Very nice!! I'm loving the wheels. I have the same but mine are 17's.


----------



## Jebu (Jun 17, 2002)

r32line said:


> Its just a 92 GTR. not a vspec or N1 or anything.
> 
> mods wise, its relatively standard bar:
> - 5Zigen 4" cat back exhaust
> ...


Maybe a silly question...
Can you elaborate a bit on the HKS chassis strengthening kit? tried to google it but didn't really find anything.
Is there a link to more info?


----------



## Dynamix (Nov 1, 2007)

Jebu said:


> Maybe a silly question...
> Can you elaborate a bit on the HKS chassis strengthening kit? tried to google it but didn't really find anything.
> Is there a link to more info?


Strut braces?

Victoria " the place to be, with bad weather "

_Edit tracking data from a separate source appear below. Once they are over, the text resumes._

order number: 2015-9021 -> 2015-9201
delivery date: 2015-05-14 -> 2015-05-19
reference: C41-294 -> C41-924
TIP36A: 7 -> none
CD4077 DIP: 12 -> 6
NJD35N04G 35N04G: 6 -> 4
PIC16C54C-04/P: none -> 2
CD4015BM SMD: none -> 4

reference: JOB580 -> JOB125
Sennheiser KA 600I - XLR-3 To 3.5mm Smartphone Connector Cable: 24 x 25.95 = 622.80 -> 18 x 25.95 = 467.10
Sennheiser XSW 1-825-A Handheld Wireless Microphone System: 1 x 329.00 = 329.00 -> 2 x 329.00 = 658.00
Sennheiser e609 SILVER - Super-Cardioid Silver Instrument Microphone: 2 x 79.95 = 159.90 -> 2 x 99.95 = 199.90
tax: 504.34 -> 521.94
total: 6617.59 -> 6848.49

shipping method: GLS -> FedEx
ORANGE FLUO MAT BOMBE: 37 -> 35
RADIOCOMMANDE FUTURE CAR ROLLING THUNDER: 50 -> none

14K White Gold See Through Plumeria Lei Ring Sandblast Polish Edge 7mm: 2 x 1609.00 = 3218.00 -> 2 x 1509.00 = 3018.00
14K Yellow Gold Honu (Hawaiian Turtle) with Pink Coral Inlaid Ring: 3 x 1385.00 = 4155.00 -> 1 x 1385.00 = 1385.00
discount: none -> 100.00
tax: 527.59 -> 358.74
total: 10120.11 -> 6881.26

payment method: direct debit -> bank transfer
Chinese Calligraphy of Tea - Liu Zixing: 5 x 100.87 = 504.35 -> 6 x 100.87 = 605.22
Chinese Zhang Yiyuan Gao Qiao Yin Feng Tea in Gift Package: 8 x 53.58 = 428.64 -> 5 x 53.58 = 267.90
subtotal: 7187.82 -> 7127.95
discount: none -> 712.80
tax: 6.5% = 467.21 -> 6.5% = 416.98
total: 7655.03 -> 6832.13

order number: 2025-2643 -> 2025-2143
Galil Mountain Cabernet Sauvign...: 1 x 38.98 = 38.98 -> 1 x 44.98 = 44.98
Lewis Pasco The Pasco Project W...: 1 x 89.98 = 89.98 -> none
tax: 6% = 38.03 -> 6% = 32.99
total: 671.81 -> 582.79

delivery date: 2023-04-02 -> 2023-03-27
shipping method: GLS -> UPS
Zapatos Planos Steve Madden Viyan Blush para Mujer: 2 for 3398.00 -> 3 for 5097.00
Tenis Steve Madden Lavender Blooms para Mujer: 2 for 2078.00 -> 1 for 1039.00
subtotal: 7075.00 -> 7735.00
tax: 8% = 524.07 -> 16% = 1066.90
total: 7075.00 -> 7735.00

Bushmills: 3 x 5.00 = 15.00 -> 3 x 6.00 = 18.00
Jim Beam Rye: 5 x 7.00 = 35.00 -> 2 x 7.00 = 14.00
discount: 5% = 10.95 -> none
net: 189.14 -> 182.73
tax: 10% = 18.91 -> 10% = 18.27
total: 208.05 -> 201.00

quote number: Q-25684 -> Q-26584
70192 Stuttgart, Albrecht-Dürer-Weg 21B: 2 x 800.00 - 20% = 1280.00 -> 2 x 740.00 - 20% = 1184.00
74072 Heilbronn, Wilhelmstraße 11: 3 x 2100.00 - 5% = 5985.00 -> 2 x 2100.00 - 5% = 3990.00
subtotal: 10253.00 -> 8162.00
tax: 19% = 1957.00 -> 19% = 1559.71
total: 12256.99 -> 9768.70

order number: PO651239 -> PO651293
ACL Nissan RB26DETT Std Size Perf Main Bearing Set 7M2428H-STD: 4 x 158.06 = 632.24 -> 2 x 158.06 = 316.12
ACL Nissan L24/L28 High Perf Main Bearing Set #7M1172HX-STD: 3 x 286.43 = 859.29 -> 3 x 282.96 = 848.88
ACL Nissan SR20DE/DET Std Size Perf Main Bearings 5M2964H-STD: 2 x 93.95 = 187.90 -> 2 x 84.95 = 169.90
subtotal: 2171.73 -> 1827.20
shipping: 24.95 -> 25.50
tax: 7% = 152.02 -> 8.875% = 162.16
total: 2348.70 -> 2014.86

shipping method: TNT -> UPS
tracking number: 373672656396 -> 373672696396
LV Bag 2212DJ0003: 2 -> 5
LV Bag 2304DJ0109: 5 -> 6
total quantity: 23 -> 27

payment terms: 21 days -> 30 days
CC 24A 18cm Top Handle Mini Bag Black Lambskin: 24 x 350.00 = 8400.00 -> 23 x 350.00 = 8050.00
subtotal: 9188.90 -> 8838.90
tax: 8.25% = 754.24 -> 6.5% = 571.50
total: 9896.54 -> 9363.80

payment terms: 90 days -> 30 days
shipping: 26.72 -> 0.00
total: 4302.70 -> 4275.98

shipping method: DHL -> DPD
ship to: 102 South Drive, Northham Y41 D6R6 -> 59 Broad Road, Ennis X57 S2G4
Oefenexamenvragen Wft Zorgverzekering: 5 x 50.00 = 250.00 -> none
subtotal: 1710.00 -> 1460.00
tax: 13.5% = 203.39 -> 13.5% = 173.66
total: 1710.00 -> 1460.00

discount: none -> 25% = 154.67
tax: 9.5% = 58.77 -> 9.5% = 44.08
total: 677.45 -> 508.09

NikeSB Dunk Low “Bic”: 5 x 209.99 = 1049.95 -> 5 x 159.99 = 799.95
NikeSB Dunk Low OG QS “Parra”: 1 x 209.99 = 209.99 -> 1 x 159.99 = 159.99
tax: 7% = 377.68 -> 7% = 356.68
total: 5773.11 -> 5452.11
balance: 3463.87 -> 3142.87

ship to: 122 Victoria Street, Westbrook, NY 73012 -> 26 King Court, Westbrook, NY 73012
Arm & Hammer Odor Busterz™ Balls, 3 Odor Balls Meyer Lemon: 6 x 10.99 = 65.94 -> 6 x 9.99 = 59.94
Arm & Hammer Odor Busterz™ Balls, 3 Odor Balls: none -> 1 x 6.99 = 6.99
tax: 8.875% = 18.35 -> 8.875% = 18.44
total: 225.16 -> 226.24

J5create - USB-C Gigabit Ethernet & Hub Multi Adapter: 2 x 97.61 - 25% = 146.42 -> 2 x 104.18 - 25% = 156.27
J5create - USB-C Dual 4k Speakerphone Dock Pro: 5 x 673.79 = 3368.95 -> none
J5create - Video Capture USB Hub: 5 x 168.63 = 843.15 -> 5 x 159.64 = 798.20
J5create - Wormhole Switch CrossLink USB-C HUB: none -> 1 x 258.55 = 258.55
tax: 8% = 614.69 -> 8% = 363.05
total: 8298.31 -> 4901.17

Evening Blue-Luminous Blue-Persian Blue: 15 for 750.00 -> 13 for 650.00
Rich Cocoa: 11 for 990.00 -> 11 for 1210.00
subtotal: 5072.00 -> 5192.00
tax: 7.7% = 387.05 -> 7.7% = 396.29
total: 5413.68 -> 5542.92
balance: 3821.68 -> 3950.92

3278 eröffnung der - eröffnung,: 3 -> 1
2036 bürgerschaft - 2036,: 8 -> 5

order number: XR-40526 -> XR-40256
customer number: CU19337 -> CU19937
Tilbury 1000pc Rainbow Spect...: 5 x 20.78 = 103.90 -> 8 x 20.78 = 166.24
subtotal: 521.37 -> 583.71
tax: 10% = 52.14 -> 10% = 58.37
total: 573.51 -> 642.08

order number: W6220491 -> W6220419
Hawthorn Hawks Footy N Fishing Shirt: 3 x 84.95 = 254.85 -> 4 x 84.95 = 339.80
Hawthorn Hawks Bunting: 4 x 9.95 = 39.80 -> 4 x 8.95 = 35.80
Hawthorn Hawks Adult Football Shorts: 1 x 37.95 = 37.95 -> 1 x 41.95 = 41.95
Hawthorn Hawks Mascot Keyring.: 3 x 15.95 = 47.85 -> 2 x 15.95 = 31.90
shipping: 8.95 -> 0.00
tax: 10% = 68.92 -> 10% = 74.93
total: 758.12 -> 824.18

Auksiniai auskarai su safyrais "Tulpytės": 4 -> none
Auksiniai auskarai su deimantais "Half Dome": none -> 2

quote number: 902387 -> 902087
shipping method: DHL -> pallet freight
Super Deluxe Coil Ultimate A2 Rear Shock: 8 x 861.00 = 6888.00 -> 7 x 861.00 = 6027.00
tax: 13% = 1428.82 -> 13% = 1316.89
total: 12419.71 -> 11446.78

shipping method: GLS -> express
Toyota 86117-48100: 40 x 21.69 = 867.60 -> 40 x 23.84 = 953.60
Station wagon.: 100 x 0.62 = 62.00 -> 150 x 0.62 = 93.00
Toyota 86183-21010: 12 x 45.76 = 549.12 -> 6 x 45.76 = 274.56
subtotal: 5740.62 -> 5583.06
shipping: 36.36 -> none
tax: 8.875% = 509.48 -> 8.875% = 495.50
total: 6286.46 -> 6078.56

:chuckle: :chuckle:  :clap: 

Beautiful gtr by the way, looks stunning in white!


----------



## FULLY SIC (Oct 1, 2004)

:thumbsup: very nice mate.


----------



## r32line (May 6, 2008)

Jebu said:


> Maybe a silly question...
> Can you elaborate a bit on the HKS chassis strengthening kit? tried to google it but didn't really find anything.
> Is there a link to more info?


I havent got a link unfortunately. Basically its underbody thick bracing that bolts onto the chassis to increase rigidity...


----------



## r32line (May 6, 2008)

r32line said:


> I havent got a link unfortunately. Basically its underbody thick bracing that bolts onto the chassis to increase rigidity...


Correction, I found a pic of the kit:


----------



## alexnova (May 12, 2008)

r32line said:


> Im new to this forum and thought I would post up some pics of my car:


A fellow Aussie! Hey mate!


----------



## r32line (May 6, 2008)

Hey buddy!


----------



## r32line (May 6, 2008)

A picture i took the other weekend... Thought I would put it up:


----------



## JETGTR (Sep 15, 2007)

Great looking R u got there mate... and good to see another melbourne boy on here. GOTTA LOVE WHITE GTR'S :thumbsup:


----------



## r32line (May 6, 2008)

^ Thanks mate! Yeah from the time I first saw an r32 in white I knew it was my fav colour. I don't come on here as much, sau has more relevent content for me but still very interesting forum! Great to see Skylines all around the world.


----------



## scby rex (Jul 7, 2008)

Love the works! What offset?


----------



## r32line (May 6, 2008)

18 x 9.5 at all 4 corners

I am pretty sure the offset is 12.


----------